On the heels of a statement by coffee giant Starbucks that it intended to hire “10,000 refugees” instead of America’s out of work veterans, the company issued a second statement to explain to veterans that the company doesn’t actually hate them.
Starbucks made its pledge to hire 10,000 refugees as a politicized response to President Donald Trump’s temporary moratorium on travel from a small list of terror-torn nations.
The move immediately sparked a #BoycottStarbucks movement, as critics of the liberal coffee house deluged social media with complaints. Many wondered why the company has refused to hire 10,000 military veterans if they had so many job openings ready to fill with foreigners.

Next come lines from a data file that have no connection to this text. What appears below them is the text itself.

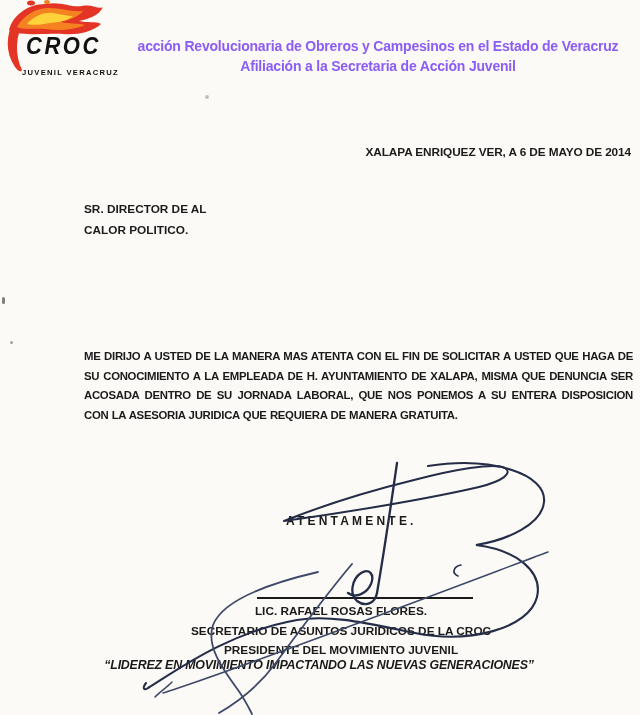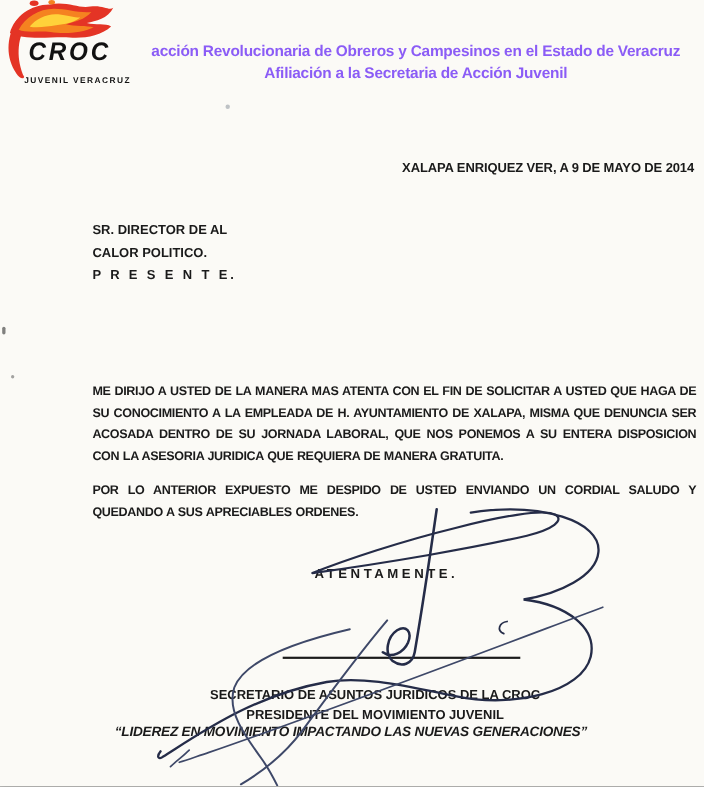--- a/index.html
+++ b/index.html
@@ -83,7 +83,7 @@
     <div>Afiliación a la Secretaria de Acción Juvenil</div>
   </div>
 
-  <div class="dateline">XALAPA ENRIQUEZ VER, A 9 DE MAYO DE 2014</div>
+  <div class="dateline">XALAPA ENRIQUEZ VER, A 6 DE MAYO DE 2014</div>
 
   <div class="recipient">
     <div>SR. DIRECTOR DE AL</div>

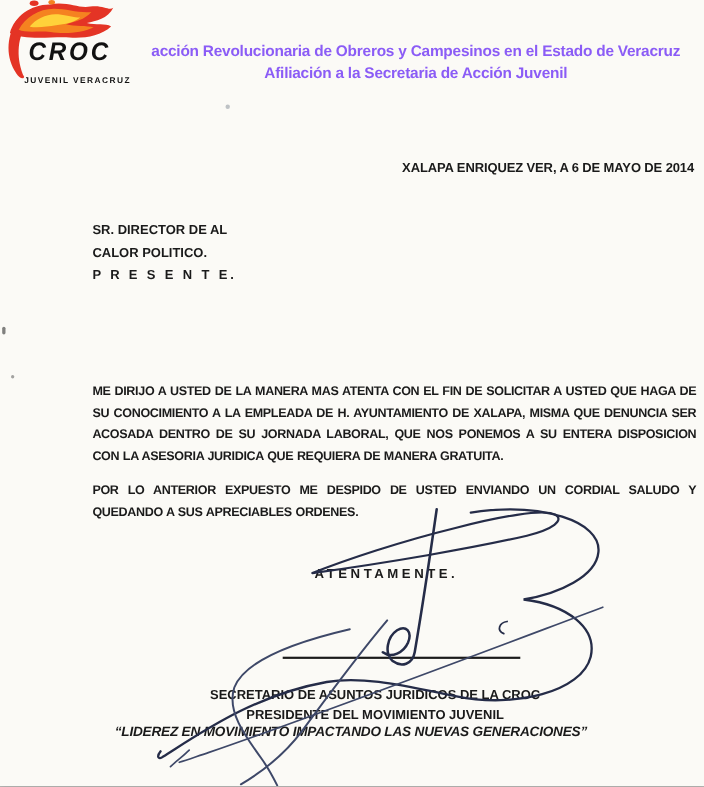--- a/index.html
+++ b/index.html
@@ -88,7 +88,6 @@
   <div class="recipient">
     <div>SR. DIRECTOR DE AL</div>
     <div>CALOR POLITICO.</div>
-    <div class="spaced">P R E S E N T E.</div>
   </div>
 
   <p class="para p2">ME DIRIJO A USTED DE LA MANERA MAS ATENTA CON EL FIN DE SOLICITAR A USTED QUE HAGA  DE SU CONOCIMIENTO A LA EMPLEADA DE H. AYUNTAMIENTO DE XALAPA, MISMA QUE DENUNCIA SER ACOSADA DENTRO DE SU JORNADA LABORAL, QUE NOS PONEMOS A SU ENTERA DISPOSICION  CON LA ASESORIA JURIDICA QUE REQUIERA DE MANERA GRATUITA.</p>

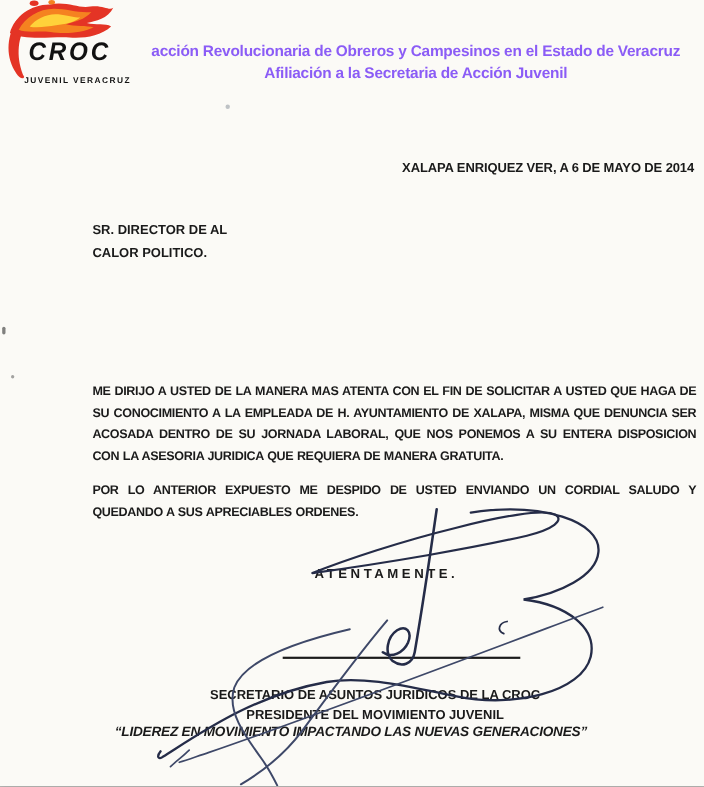--- a/index.html
+++ b/index.html
@@ -91,7 +91,6 @@
   </div>
 
   <p class="para p2">ME DIRIJO A USTED DE LA MANERA MAS ATENTA CON EL FIN DE SOLICITAR A USTED QUE HAGA  DE SU CONOCIMIENTO A LA EMPLEADA DE H. AYUNTAMIENTO DE XALAPA, MISMA QUE DENUNCIA SER ACOSADA DENTRO DE SU JORNADA LABORAL, QUE NOS PONEMOS A SU ENTERA DISPOSICION  CON LA ASESORIA JURIDICA QUE REQUIERA DE MANERA GRATUITA.</p>
-  <p class="para p3">POR LO ANTERIOR EXPUESTO  ME DESPIDO DE USTED ENVIANDO UN CORDIAL SALUDO Y QUEDANDO A SUS APRECIABLES ORDENES.</p>
 
   <div class="closing">ATENTAMENTE.</div>
 

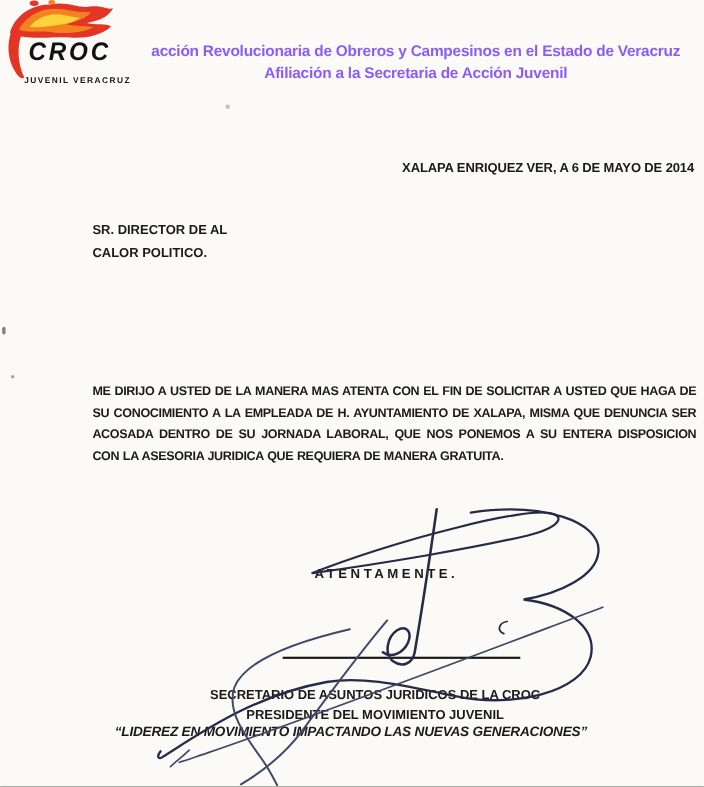--- a/index.html
+++ b/index.html
@@ -95,6 +95,7 @@
   <div class="closing">ATENTAMENTE.</div>
 
   <div class="sig-rule"></div>
+  <div class="sig-name">LIC. RAFAEL ROSAS FLORES.</div>
   <div class="sig-title1">SECRETARIO DE ASUNTOS JURIDICOS DE LA CROC</div>
   <div class="sig-title2">PRESIDENTE DEL MOVIMIENTO JUVENIL</div>
   <div class="sig-motto">“LIDEREZ EN MOVIMIENTO IMPACTANDO LAS NUEVAS GENERACIONES”</div>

Now the company is apologizing to veterans and making an attempt to “set the record straight” and explain away its newest refugee policy.
In its latest explanation from The Men and Women of Starbucks Armed Forces Network (AFN), the company claimed it has “hired over 8,800 veterans and spouses and counting” and insisted that the company’s CEO, Howard Schultz, was the main backer of that program.
The statement goes on to express how shocked it was that so many were accusing the company of ignoring veterans in its politicized push to hire “10,000 refugees.”
“We respect honest debate and the freedom of expression. Many of us served to protect that very right. Some of our brothers and sisters died protecting it,” the statement reads. “But to those who would suggest Starbucks is not committed to hiring veterans, we are here to say: check your facts, Starbucks is already there.”
The open letter ended pleading for military veterans to return as customers and praising their service.
This isn’t the first time the coffee seller has had to scramble to apologize to veterans. In November of 2015, the company put out a press release offering veterans new perks after many felt the company had tuned its back on America’s vets.
In its press release announcing that new veterans policy, the company then pledged to hire more former members of the U.S. military.